The easy way here is to parse JSON in the message and use fields to make the decision. But JSON parsing is a quite expensive operation. Instead, we add a syslog tag to the message in the following format: $microservice/$venture/$environment[/$optional…]. This way, we can just parse a short, slash-separated string instead of a full JSON message. Combined with the usual syslog message fields, this gives us enough information to route the message in any way we may need.


When a message arrives in the Main DC, its syslog tag is stripped and the JSON is injected into a Kafka topic according to its source environment. There are 2 big reasons to use Kafka here. Firstly, it allows other teams (BI, Security, Compliance, etc.) to access the logs. Secondly, it gives us some flexibility in the infrastructure operations.

Onwards to storage

Developers were able to access logs in two ways. The first (and most popular) was a shell box on the per-DC file storage. Log files were distributed in a directory tree, which allows developers to use old’n’good Unix tools (tail/grep/sed/awk/sort/etc.) to deal with them. The second was the Graylog UI, backed by ElasticSearch v5.5.

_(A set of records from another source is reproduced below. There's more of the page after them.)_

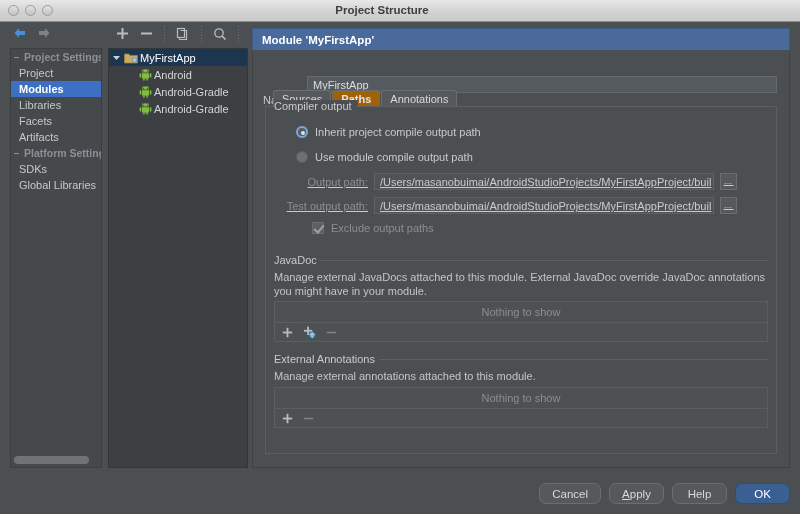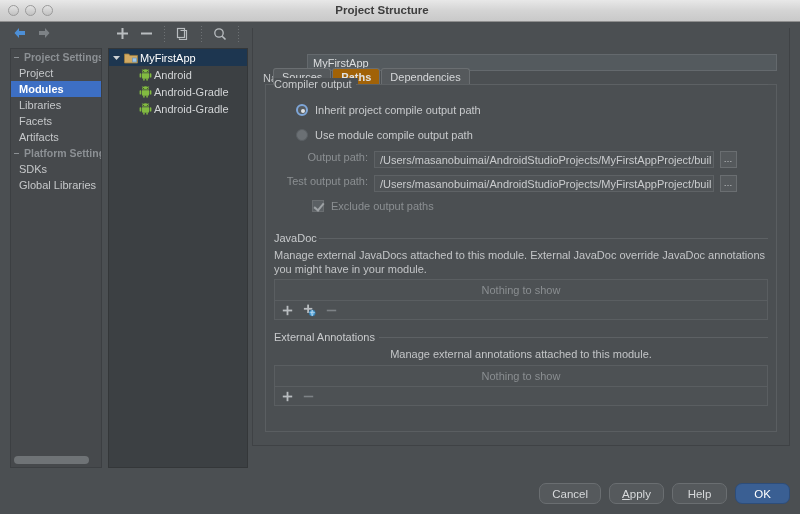--- a/index.html
+++ b/index.html
@@ -329,6 +329,7 @@
 
   <div class="rightpane">
 
+    <div class="pane-header">Module 'MyFirstApp'</div>
 
     <div class="pane-body">
 

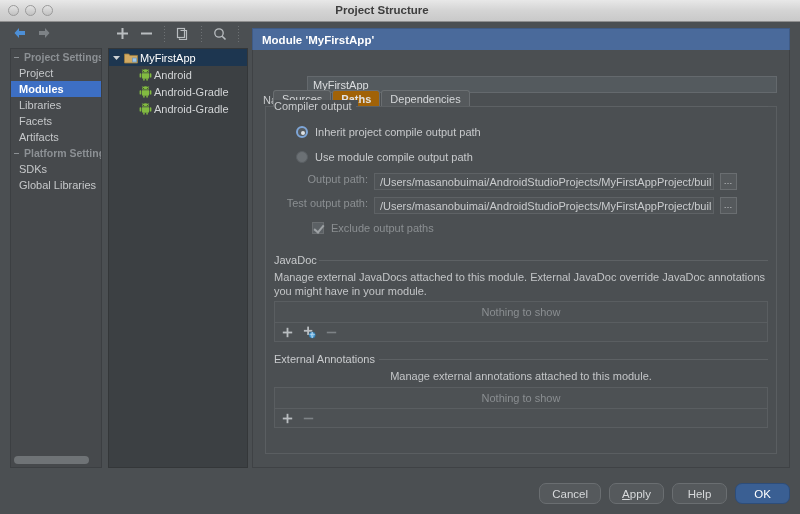--- a/index.html
+++ b/index.html
@@ -341,7 +341,7 @@
       <div class="tabs">
         <span class="tab">Sources</span>
         <span class="tab active">Paths</span>
-        <span class="tab">Dependencies</span>
+        <span class="tab">Annotations</span>
       </div>
 
       <div class="tabcontent">

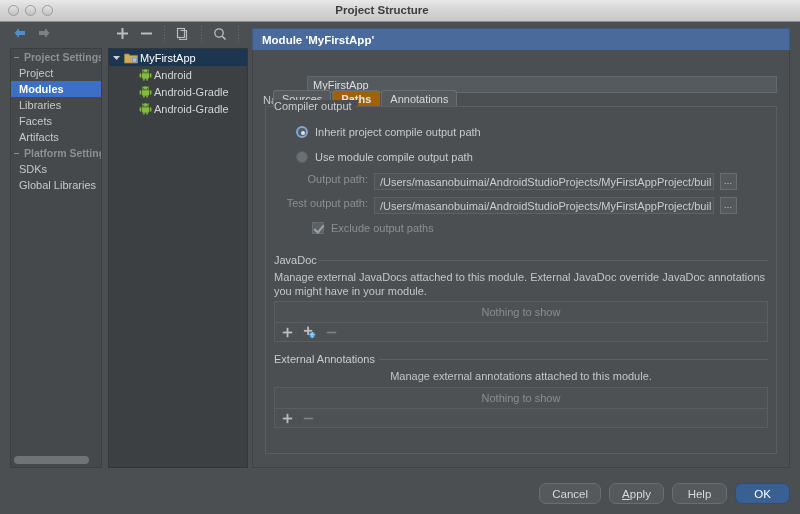--- a/index.html
+++ b/index.html
@@ -119,7 +119,7 @@
   .radio.on:after{content:"";position:absolute;left:3px;top:3px;width:4px;height:4px;border-radius:50%;background:#dfe2e4;}
   .radio.off{background:#6b7074;border:1px solid #5a5f63;}
 
-  .pathrow{position:absolute;display:flex;align-items:flex-start;}
+  .pathrow{position:absolute;display:flex;align-items:center;text-decoration:underline;}
   .pathlbl{font-size:11px;color:#8b8f92;text-align:right;width:88px;margin-right:6px;}
   .pathfield{width:340px;overflow:hidden;text-overflow:clip;white-space:nowrap;color:#c9cbcd;background:#4f5356;border:1px solid #5e6265;}
   .browse{

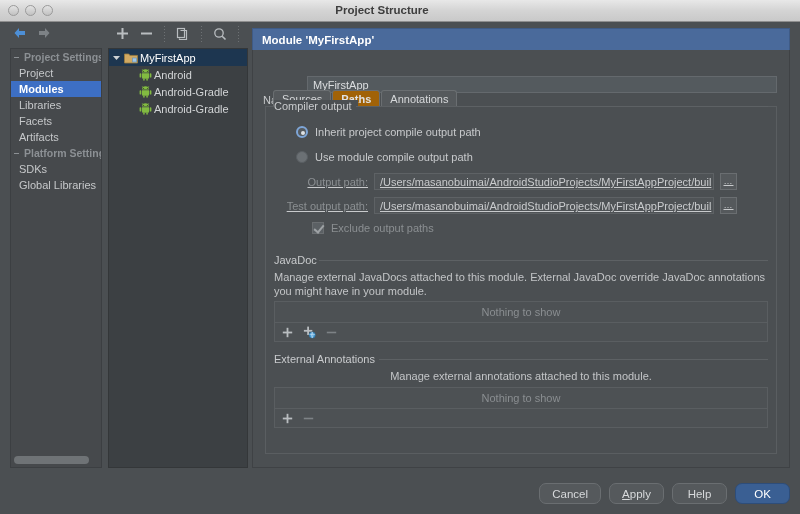--- a/index.html
+++ b/index.html
@@ -409,7 +409,7 @@
         <div class="sec-title" style="top:246px;left:8px;">External Annotations</div>
         <div class="sec-rule" style="top:252px;left:113px;width:389px;"></div>
 
-        <div class="desc" style="top:262px;left:8px;width:494px;text-align:center;">Manage external annotations attached to this module.</div>
+        <div class="desc" style="top:262px;left:8px;width:494px;">Manage external annotations attached to this module.</div>
 
         <div class="listbox" style="top:280px;left:8px;width:494px;height:41px;">
           <div class="empty">Nothing to show</div>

We had 16 powerful servers for the ES cluster. That allows us to implement the hot/warm architecture of 16 hot (SSD) and 32 warm (HDD) instances. Also, we created three dedicated masters to coordinate the cluster. These days, I understand that it was a good idea to dedicate a subset of the data nodes to only serve the HTTP traffic (as Cloudflare did).

Pipeline metrics

So we had a log delivery pipeline working in some way. The next question was how to measure the quality of logs delivery. To answer this question, we implemented a few things.

On the microservice side, our logging library had some metrics exposed as a subset of the microservice metrics. That includes the count of log messages written and the count of log messages dropped.

On the rsyslog side, I implemented a simple Prometheus exporter, which exposes rsyslog’s metrics (impstats) and its custom counters (dys_stats). This way, we can monitor its queues and can count how many messages were received from a microservice.

With all that implemented, we were able to monitor the logging delivery pipeline and its quality of service. A few alerts were configured to react when inter-DC logs delivery got stuck, e.g.

What was next?

With all the above, we found that the Graylog cluster was able to process up to almost 200k msg/s, which I personally consider a bit on the low side for the hardware we had under. The Graylog was definitely a bottleneck there. So my next idea to try in 2018 was to set up rsyslog to write to ES directly, then drop Graylog and use Kibana instead.

From another side, I had the impression that ElasticSearch was the wrong tool here. Nobody needs the full-text search in logs, actually. So I added ClickHouse to my to-do list to explore, though I was concerned by a missing UI. I filled out a Feature Request for the omclickhouse module in the rsyslog GitHub repo, and it was implemented one year later.

Another items on my to-do list for 2018 was:

  • to work on High Availability issues
  • to configure rate limits on every microservice and per-DC log collectors
  • to define the log delivery SLA with our developers

But… Reality was different. Company management and the tech stack were replaced completely. I left the company in June 2018. I had no chance to work on logs at a scale anymore.